Wie zal ons scheiden van de liefde van Christus? Romeinen 8:35
Dit vergete men nooit, zo wij ooit door de werkingen des levenden geloofs bij de Heere Jezus Christus gebracht zijn, er nimmer een afgedane, werkelijke scheiding van Hem kan plaats hebben. In de donkerste ogenblikken, in de treurigste uren, onder de smartelijkste oefeningen en de hevigste aanvechtingen is er evenals met Jona in de buik der hel een uitzien naar de heilige tempel. Er is somtijds een zucht, een kreet, een gekerm, het uitademen van de begeerte des harten om „Hem te kennen in de kracht zijner opstanding”; opdat Hij ons tot zich mocht trekken en zich kostbaar maken aan onze zielen. En dat roepen en zuchten, dat kermen en ademen bewijzen, dat, welke duisternis der ziel, de schuld des gewetens, of het ongeloof, dat wij gevoelen, mogen zijn, er geen wezenlijke scheiding is. Het is in de genade als in het natuurlijke, de wolken vagen de zon niet weg; deze is steeds aan de hemel, al worden haar schitterende stralen dikwijls onderschept. Zo ook met de gezegende Zon der Gerechtigheid; ons ongeloof, onze onwetendheid, onze duisternis in het verstand, de schuld van ons geweten, onze vele verzoekingen, deze vagen de Zon der Gerechtigheid niet weg van de hemel der genade.

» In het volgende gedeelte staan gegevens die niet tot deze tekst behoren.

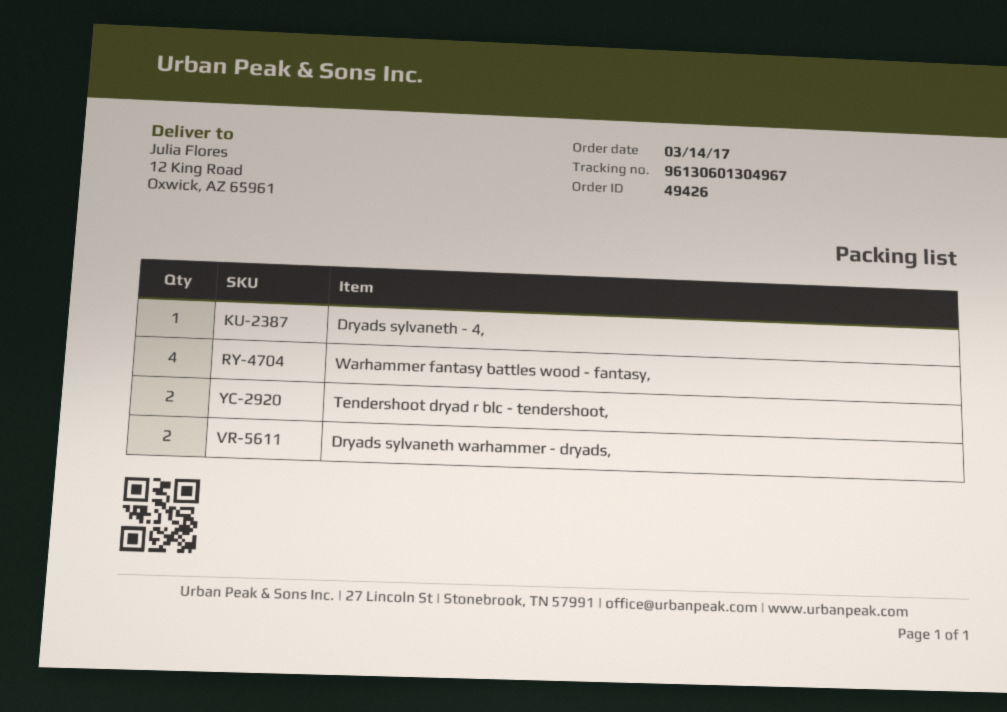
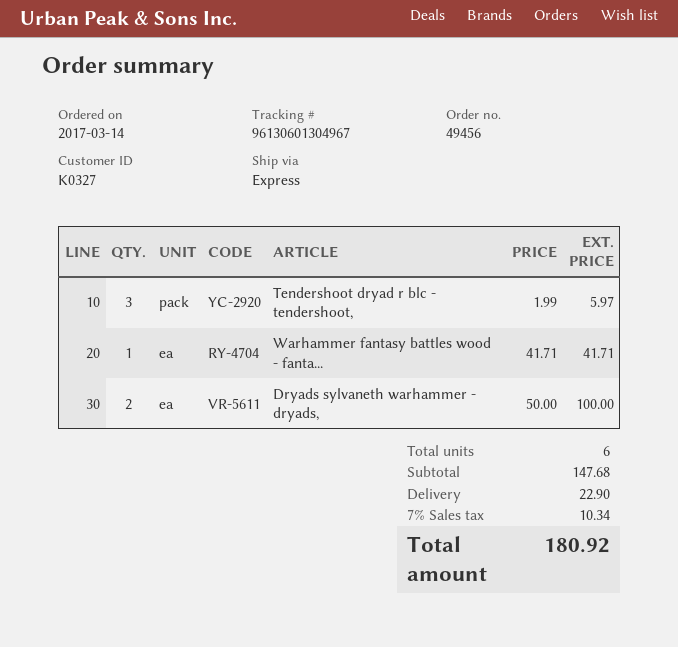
order number: 49426 -> 49456
Dryads sylvaneth - 4,: 1 -> none
Warhammer fantasy battles wood - fantasy,: 4 -> 1
Tendershoot dryad r blc - tendershoot,: 2 -> 3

Ofschoon dikke wolken zich tussen Haar en ons samenpakken en het ons is als ware zij uitgewist, of ten minste, als waren wij uit zijn aandenken uitgewist, toch zet, door barmhartigheid, waar genade het werk is begonnen, de genade dat werk voort: „Vertrouwende ditzelve, dat Hij Die in u een goed werk begonnen heeft, dat voleindigen zal tot op de dag van Jezus Christus” (Fil. 1:6).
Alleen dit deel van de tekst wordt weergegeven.